(Beginning of Materials provided)

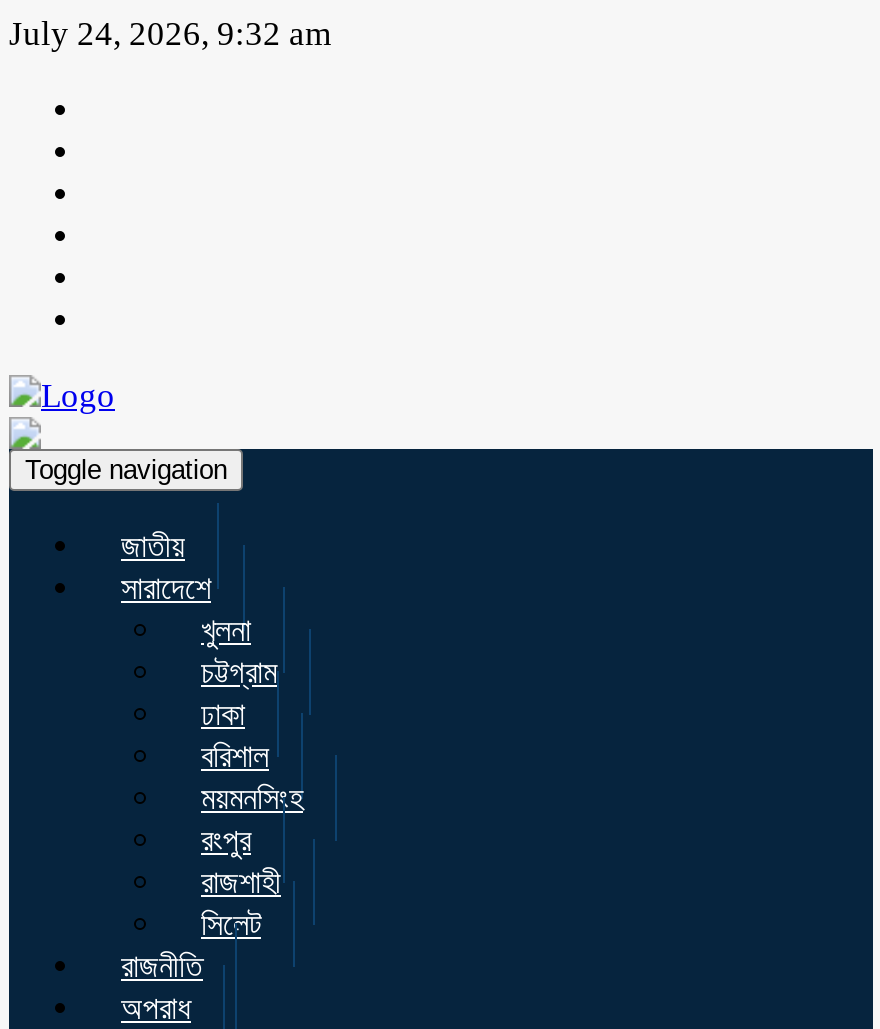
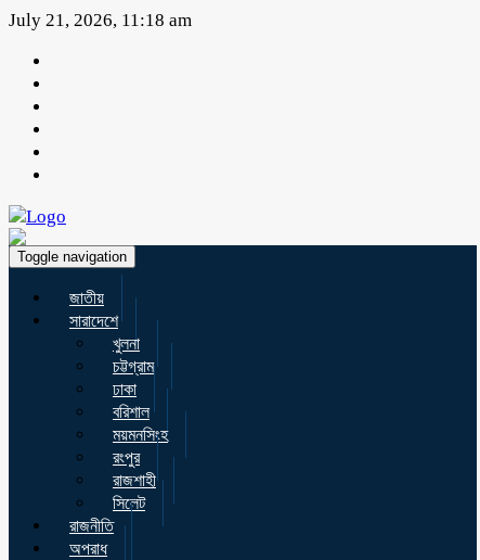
[9,15,331,53] July 24, 2026, 9:32 am -> [9,10,192,30] July 21, 2026, 11:18 am

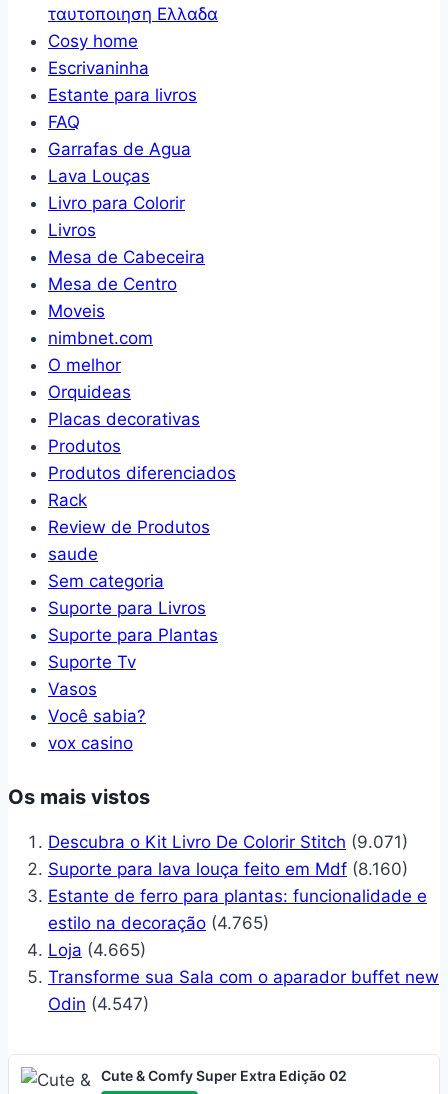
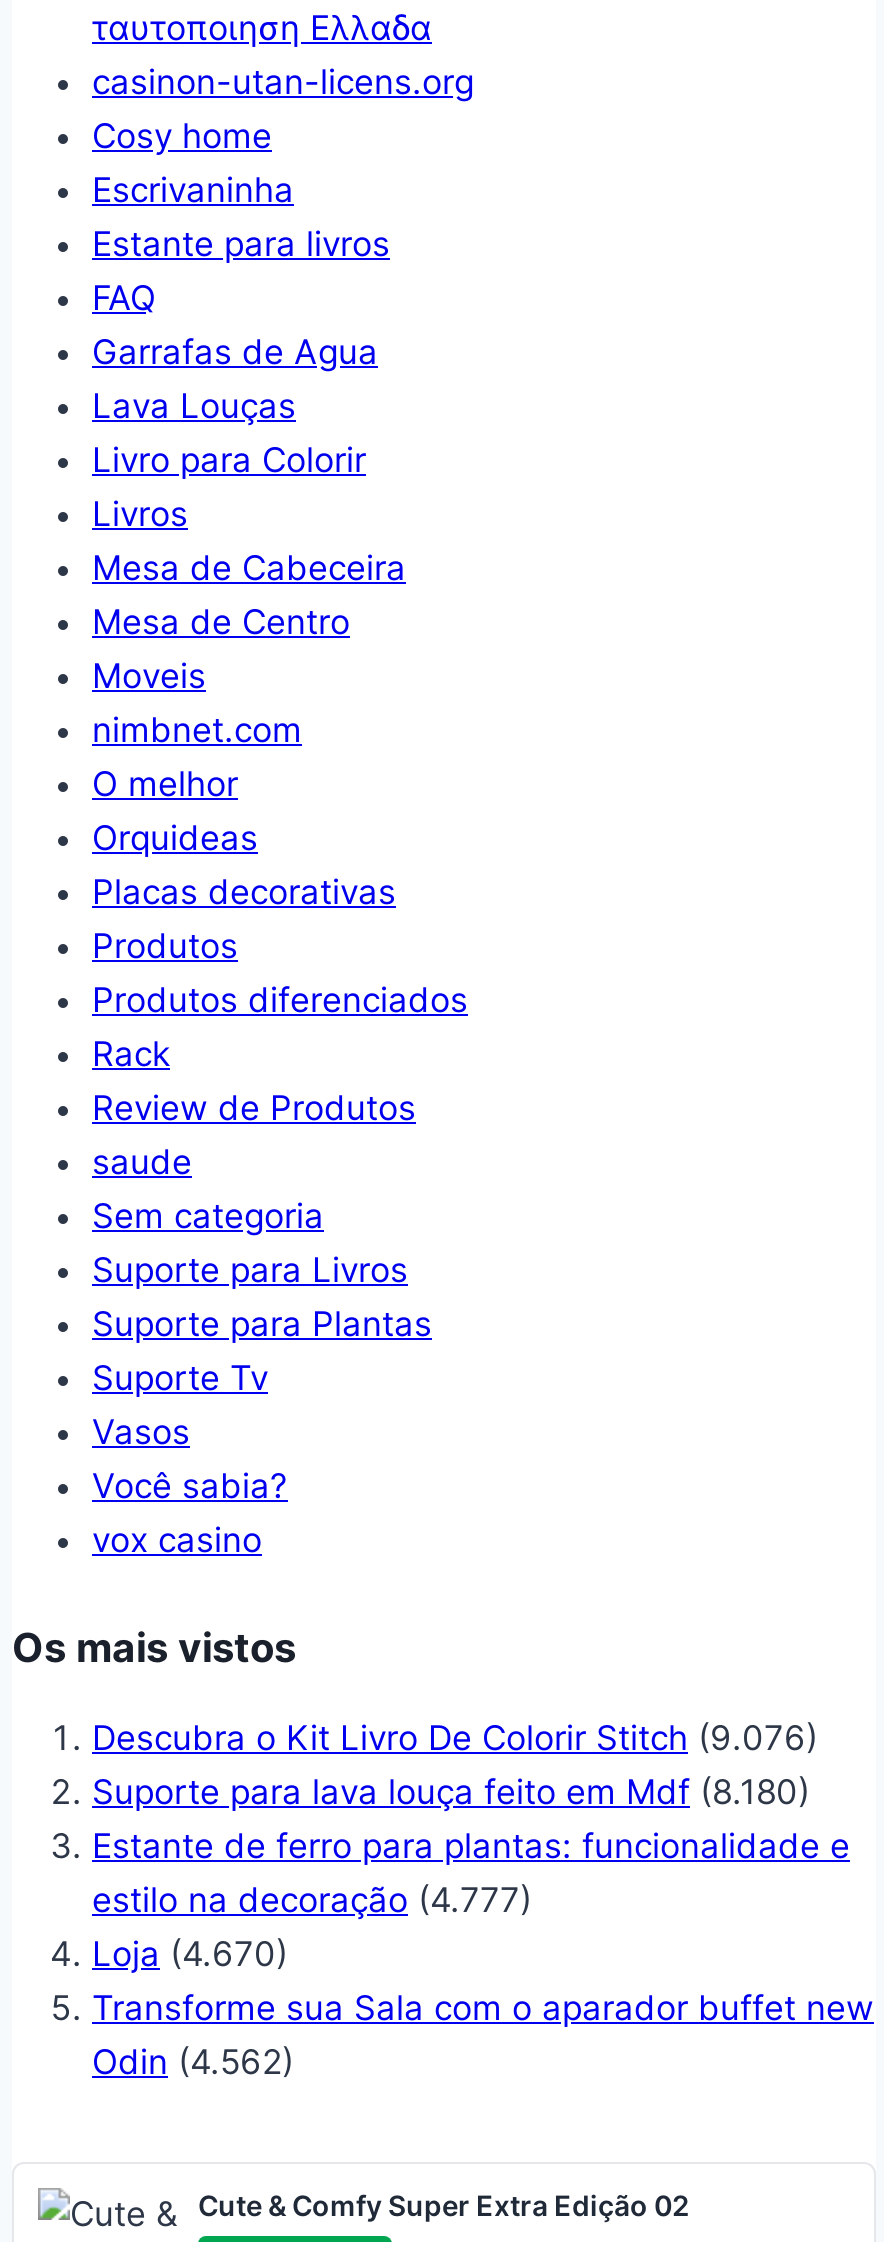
none -> [92,62,474,102] casinon-utan-licens.org
[48,832,408,852] Descubra o Kit Livro De Colorir Stitch (9.071) -> [92,1718,818,1758] Descubra o Kit Livro De Colorir Stitch (9.076)
[48,859,408,879] Suporte para lava louça feito em Mdf (8.160) -> [92,1772,810,1812] Suporte para lava louça feito em Mdf (8.180)
[48,913,269,933] estilo na decoração (4.765) -> [92,1880,532,1920] estilo na decoração (4.777)
[48,940,146,960] Loja (4.665) -> [92,1934,288,1974] Loja (4.670)
[48,994,149,1014] Odin (4.547) -> [92,2042,294,2082] Odin (4.562)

(End of Materials provided)

Set down every record once more, word for word, without pictures.

[9,15,331,53] July 24, 2026, 9:32 am -> [9,10,192,30] July 21, 2026, 11:18 am

none -> [92,62,474,102] casinon-utan-licens.org
[48,832,408,852] Descubra o Kit Livro De Colorir Stitch (9.071) -> [92,1718,818,1758] Descubra o Kit Livro De Colorir Stitch (9.076)
[48,859,408,879] Suporte para lava louça feito em Mdf (8.160) -> [92,1772,810,1812] Suporte para lava louça feito em Mdf (8.180)
[48,913,269,933] estilo na decoração (4.765) -> [92,1880,532,1920] estilo na decoração (4.777)
[48,940,146,960] Loja (4.665) -> [92,1934,288,1974] Loja (4.670)
[48,994,149,1014] Odin (4.547) -> [92,2042,294,2082] Odin (4.562)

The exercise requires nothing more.